[Collected data entries]
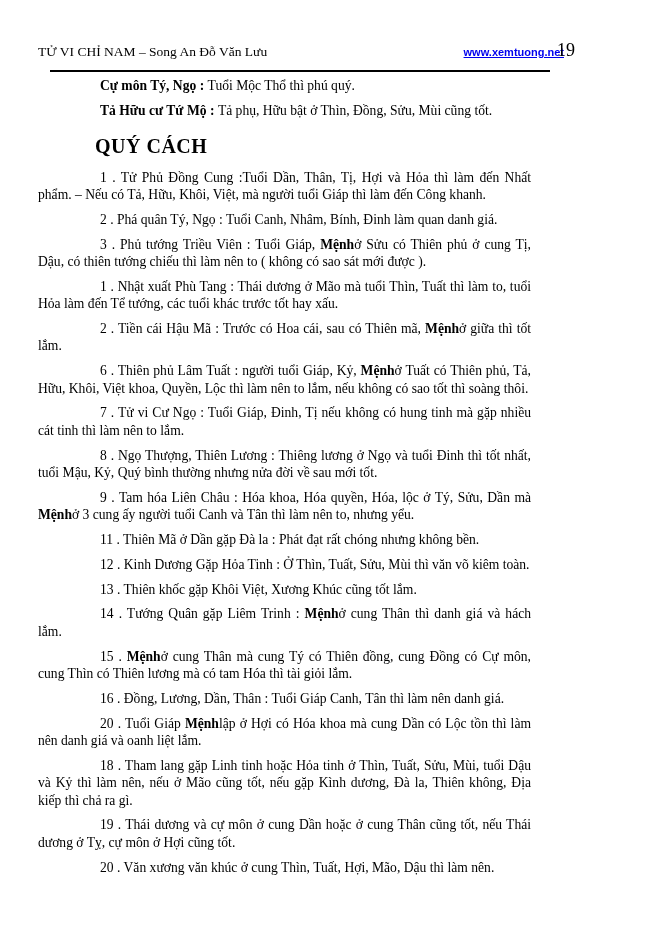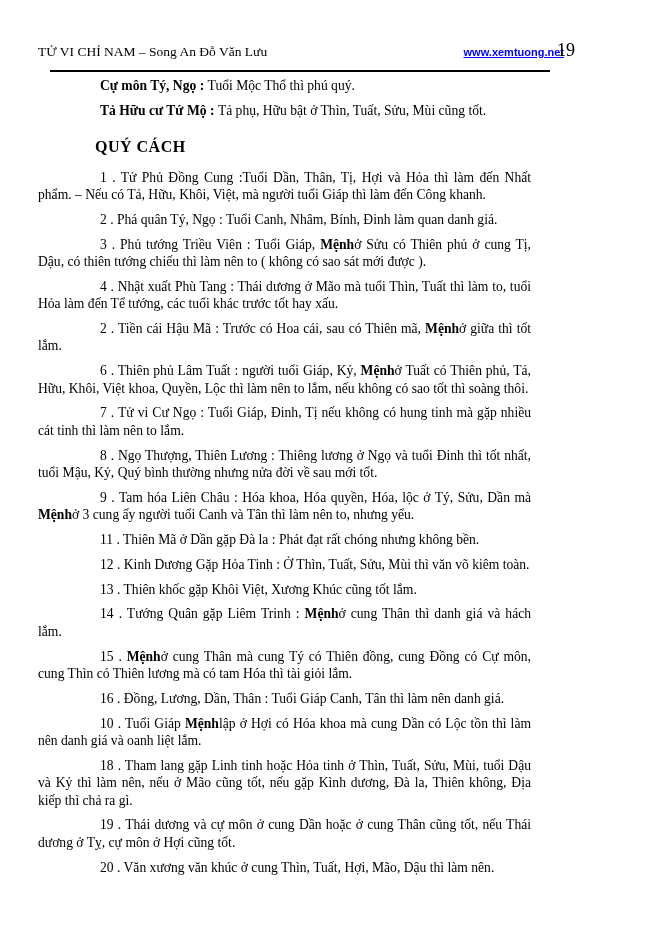--- a/index.html
+++ b/index.html
@@ -65,21 +65,21 @@
   }
   .para {
     margin: 0 0 7.4px 0;
     text-indent: 62px;
     text-align: justify;
   }
   .b {
     font-weight: bold;
   }
   .section-heading {
-    font-size: 16px;
+    font-size: 20px;
     font-weight: bold;
     margin: 19px 0 13px 57px;
     letter-spacing: 0.5px;
   }
 </style>
 </head>
 <body>
 
 <div class="page">
 
@@ -88,39 +88,39 @@
     <span class="header-right">
       <a class="site-link">www.xemtuong.net</a><span class="page-number">19</span>
     </span>
   </div>
 
   <hr class="header-rule">
 
   <div class="content">
     <div id="intro-container">
         <p class="para"><span class="b">Cự môn Tý, Ngọ : </span><span class="">Tuổi Mộc Thổ thì phú quý.</span></p>
-        <p class="para"><span class="b">Tả Hữu cư Tứ Mộ : </span><span class="">Tả phụ, Hữu bật ở Thìn, Tuất, Sửu, Mùi cũng tốt.</span></p>
+        <p class="para"><span class="b">Tả Hữu cư Tứ Mộ : </span><span class="">Tả phụ, Hữu bật ở Thìn, Đồng, Sửu, Mùi cũng tốt.</span></p>
       </div>
     <h1 class="section-heading">QUÝ CÁCH</h1>
     <div id="items-container">
         <p class="para"><span class="">1 . Tử Phủ Đồng Cung :Tuổi Dần, Thân, Tị, Hợi và Hỏa thì làm đến Nhất phẩm. – Nếu có Tả, Hữu, Khôi, Việt, mà người tuổi Giáp thì làm đến Công khanh.</span></p>
         <p class="para"><span class="">2 . Phá quân Tý, Ngọ : Tuổi  Canh, Nhâm, Bính, Đinh làm quan danh giá.</span></p>
         <p class="para"><span class="">3 . Phủ tướng Triều Viên :  Tuổi Giáp, </span><span class="b">Mệnh</span><span class="">ở Sửu có Thiên phủ ở cung Tị, Dậu, có thiên tướng chiếu thì làm nên to ( không có sao sát mới được ).</span></p>
-        <p class="para"><span class="">4 . Nhật xuất Phù Tang : Thái dương ở Mão mà tuổi Thìn, Tuất thì làm to, tuổi Hỏa làm đến Tể tướng, các tuổi khác trước tốt hay xấu.</span></p>
+        <p class="para"><span class="">1 . Nhật xuất Phù Tang : Thái dương ở Mão mà tuổi Thìn, Tuất thì làm to, tuổi Hỏa làm đến Tể tướng, các tuổi khác trước tốt hay xấu.</span></p>
         <p class="para"><span class="">2 . Tiền cái Hậu Mã : Trước có Hoa cái, sau có Thiên mã, </span><span class="b">Mệnh</span><span class="">ở giữa thì tốt lắm.</span></p>
         <p class="para"><span class="">6 . Thiên phủ Lâm Tuất : người tuổi Giáp, Kỷ, </span><span class="b">Mệnh</span><span class="">ở Tuất có Thiên phủ, Tả, Hữu, Khôi, Việt khoa, Quyền, Lộc thì làm nên to lắm, nếu không có sao tốt thì soàng thôi.</span></p>
         <p class="para"><span class="">7 . Tử vi Cư Ngọ : Tuổi Giáp, Đinh, Tị nếu không có hung tinh mà gặp nhiều cát tinh thì làm nên to lắm.</span></p>
         <p class="para"><span class="">8 . Ngọ Thượng, Thiên Lương : Thiêng lương ở Ngọ và tuổi Đinh thì tốt nhất, tuổi Mậu, Kỷ, Quý bình thường nhưng nửa đời về sau mới tốt.</span></p>
         <p class="para"><span class="">9 . Tam hóa Liên Châu : Hóa khoa, Hóa quyền, Hóa, lộc ở Tý, Sửu, Dần mà </span><span class="b">Mệnh</span><span class="">ở 3 cung ấy người tuổi Canh và Tân thì làm nên to, nhưng yểu.</span></p>
         <p class="para"><span class="">11 . Thiên Mã ở Dần gặp Đà la : Phát đạt rất chóng nhưng không bền.</span></p>
         <p class="para"><span class="">12 . Kinh Dương Gặp Hỏa Tinh : Ở Thìn, Tuất, Sửu, Mùi thì văn võ kiêm toàn.</span></p>
         <p class="para"><span class="">13 . Thiên khốc gặp Khôi Việt, Xương Khúc cũng tốt lắm.</span></p>
         <p class="para"><span class="">14 . Tướng Quân gặp Liêm Trinh : </span><span class="b">Mệnh</span><span class="">ở cung Thân thì danh giá và hách lắm.</span></p>
         <p class="para"><span class="">15 . </span><span class="b">Mệnh</span><span class="">ở cung Thân mà cung Tý có Thiên đồng, cung Đồng có Cự môn, cung Thìn có Thiên lương mà có tam Hóa thì tài giỏi lắm.</span></p>
         <p class="para"><span class="">16 . Đồng, Lương, Dần, Thân : Tuổi Giáp Canh, Tân thì làm nên danh giá.</span></p>
-        <p class="para"><span class="">10 . Tuổi Giáp </span><span class="b">Mệnh</span><span class="">lập ở Hợi có Hóa khoa mà cung Dần có Lộc tồn thì làm nên danh giá và oanh liệt lắm.</span></p>
+        <p class="para"><span class="">20 . Tuổi Giáp </span><span class="b">Mệnh</span><span class="">lập ở Hợi có Hóa khoa mà cung Dần có Lộc tồn thì làm nên danh giá và oanh liệt lắm.</span></p>
         <p class="para"><span class="">18 . Tham lang gặp  Linh tinh hoặc Hỏa tinh ở Thìn, Tuất, Sửu, Mùi, tuổi Dậu và Kỷ thì làm nên, nếu ở Mão cũng tốt, nếu gặp Kình dương, Đà la, Thiên không, Địa kiếp thì chả ra gì.</span></p>
         <p class="para"><span class="">19 . Thái dương và cự môn ở cung Dần hoặc ở cung Thân cũng tốt, nếu Thái dương ở Tỵ, cự môn ở Hợi cũng tốt.</span></p>
         <p class="para"><span class="">20 . Văn xương văn khúc ở cung Thìn, Tuất, Hợi, Mão, Dậu thì làm nên.</span></p>
       </div>
   </div>
 
 </div>
 
 </body></html>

## TASK INSTRUCTIONS
Print each record exactly as it stands, omitting the pictures.

## EXERCISE OUTPUT
--- a/index.html
+++ b/index.html
@@ -65,21 +65,21 @@
   }
   .para {
     margin: 0 0 7.4px 0;
     text-indent: 62px;
     text-align: justify;
   }
   .b {
     font-weight: bold;
   }
   .section-heading {
-    font-size: 16px;
+    font-size: 20px;
     font-weight: bold;
     margin: 19px 0 13px 57px;
     letter-spacing: 0.5px;
   }
 </style>
 </head>
 <body>
 
 <div class="page">
 
@@ -88,39 +88,39 @@
     <span class="header-right">
       <a class="site-link">www.xemtuong.net</a><span class="page-number">19</span>
     </span>
   </div>
 
   <hr class="header-rule">
 
   <div class="content">
     <div id="intro-container">
         <p class="para"><span class="b">Cự môn Tý, Ngọ : </span><span class="">Tuổi Mộc Thổ thì phú quý.</span></p>
-        <p class="para"><span class="b">Tả Hữu cư Tứ Mộ : </span><span class="">Tả phụ, Hữu bật ở Thìn, Tuất, Sửu, Mùi cũng tốt.</span></p>
+        <p class="para"><span class="b">Tả Hữu cư Tứ Mộ : </span><span class="">Tả phụ, Hữu bật ở Thìn, Đồng, Sửu, Mùi cũng tốt.</span></p>
       </div>
     <h1 class="section-heading">QUÝ CÁCH</h1>
     <div id="items-container">
         <p class="para"><span class="">1 . Tử Phủ Đồng Cung :Tuổi Dần, Thân, Tị, Hợi và Hỏa thì làm đến Nhất phẩm. – Nếu có Tả, Hữu, Khôi, Việt, mà người tuổi Giáp thì làm đến Công khanh.</span></p>
         <p class="para"><span class="">2 . Phá quân Tý, Ngọ : Tuổi  Canh, Nhâm, Bính, Đinh làm quan danh giá.</span></p>
         <p class="para"><span class="">3 . Phủ tướng Triều Viên :  Tuổi Giáp, </span><span class="b">Mệnh</span><span class="">ở Sửu có Thiên phủ ở cung Tị, Dậu, có thiên tướng chiếu thì làm nên to ( không có sao sát mới được ).</span></p>
-        <p class="para"><span class="">4 . Nhật xuất Phù Tang : Thái dương ở Mão mà tuổi Thìn, Tuất thì làm to, tuổi Hỏa làm đến Tể tướng, các tuổi khác trước tốt hay xấu.</span></p>
+        <p class="para"><span class="">1 . Nhật xuất Phù Tang : Thái dương ở Mão mà tuổi Thìn, Tuất thì làm to, tuổi Hỏa làm đến Tể tướng, các tuổi khác trước tốt hay xấu.</span></p>
         <p class="para"><span class="">2 . Tiền cái Hậu Mã : Trước có Hoa cái, sau có Thiên mã, </span><span class="b">Mệnh</span><span class="">ở giữa thì tốt lắm.</span></p>
         <p class="para"><span class="">6 . Thiên phủ Lâm Tuất : người tuổi Giáp, Kỷ, </span><span class="b">Mệnh</span><span class="">ở Tuất có Thiên phủ, Tả, Hữu, Khôi, Việt khoa, Quyền, Lộc thì làm nên to lắm, nếu không có sao tốt thì soàng thôi.</span></p>
         <p class="para"><span class="">7 . Tử vi Cư Ngọ : Tuổi Giáp, Đinh, Tị nếu không có hung tinh mà gặp nhiều cát tinh thì làm nên to lắm.</span></p>
         <p class="para"><span class="">8 . Ngọ Thượng, Thiên Lương : Thiêng lương ở Ngọ và tuổi Đinh thì tốt nhất, tuổi Mậu, Kỷ, Quý bình thường nhưng nửa đời về sau mới tốt.</span></p>
         <p class="para"><span class="">9 . Tam hóa Liên Châu : Hóa khoa, Hóa quyền, Hóa, lộc ở Tý, Sửu, Dần mà </span><span class="b">Mệnh</span><span class="">ở 3 cung ấy người tuổi Canh và Tân thì làm nên to, nhưng yểu.</span></p>
         <p class="para"><span class="">11 . Thiên Mã ở Dần gặp Đà la : Phát đạt rất chóng nhưng không bền.</span></p>
         <p class="para"><span class="">12 . Kinh Dương Gặp Hỏa Tinh : Ở Thìn, Tuất, Sửu, Mùi thì văn võ kiêm toàn.</span></p>
         <p class="para"><span class="">13 . Thiên khốc gặp Khôi Việt, Xương Khúc cũng tốt lắm.</span></p>
         <p class="para"><span class="">14 . Tướng Quân gặp Liêm Trinh : </span><span class="b">Mệnh</span><span class="">ở cung Thân thì danh giá và hách lắm.</span></p>
         <p class="para"><span class="">15 . </span><span class="b">Mệnh</span><span class="">ở cung Thân mà cung Tý có Thiên đồng, cung Đồng có Cự môn, cung Thìn có Thiên lương mà có tam Hóa thì tài giỏi lắm.</span></p>
         <p class="para"><span class="">16 . Đồng, Lương, Dần, Thân : Tuổi Giáp Canh, Tân thì làm nên danh giá.</span></p>
-        <p class="para"><span class="">10 . Tuổi Giáp </span><span class="b">Mệnh</span><span class="">lập ở Hợi có Hóa khoa mà cung Dần có Lộc tồn thì làm nên danh giá và oanh liệt lắm.</span></p>
+        <p class="para"><span class="">20 . Tuổi Giáp </span><span class="b">Mệnh</span><span class="">lập ở Hợi có Hóa khoa mà cung Dần có Lộc tồn thì làm nên danh giá và oanh liệt lắm.</span></p>
         <p class="para"><span class="">18 . Tham lang gặp  Linh tinh hoặc Hỏa tinh ở Thìn, Tuất, Sửu, Mùi, tuổi Dậu và Kỷ thì làm nên, nếu ở Mão cũng tốt, nếu gặp Kình dương, Đà la, Thiên không, Địa kiếp thì chả ra gì.</span></p>
         <p class="para"><span class="">19 . Thái dương và cự môn ở cung Dần hoặc ở cung Thân cũng tốt, nếu Thái dương ở Tỵ, cự môn ở Hợi cũng tốt.</span></p>
         <p class="para"><span class="">20 . Văn xương văn khúc ở cung Thìn, Tuất, Hợi, Mão, Dậu thì làm nên.</span></p>
       </div>
   </div>
 
 </div>
 
 </body></html>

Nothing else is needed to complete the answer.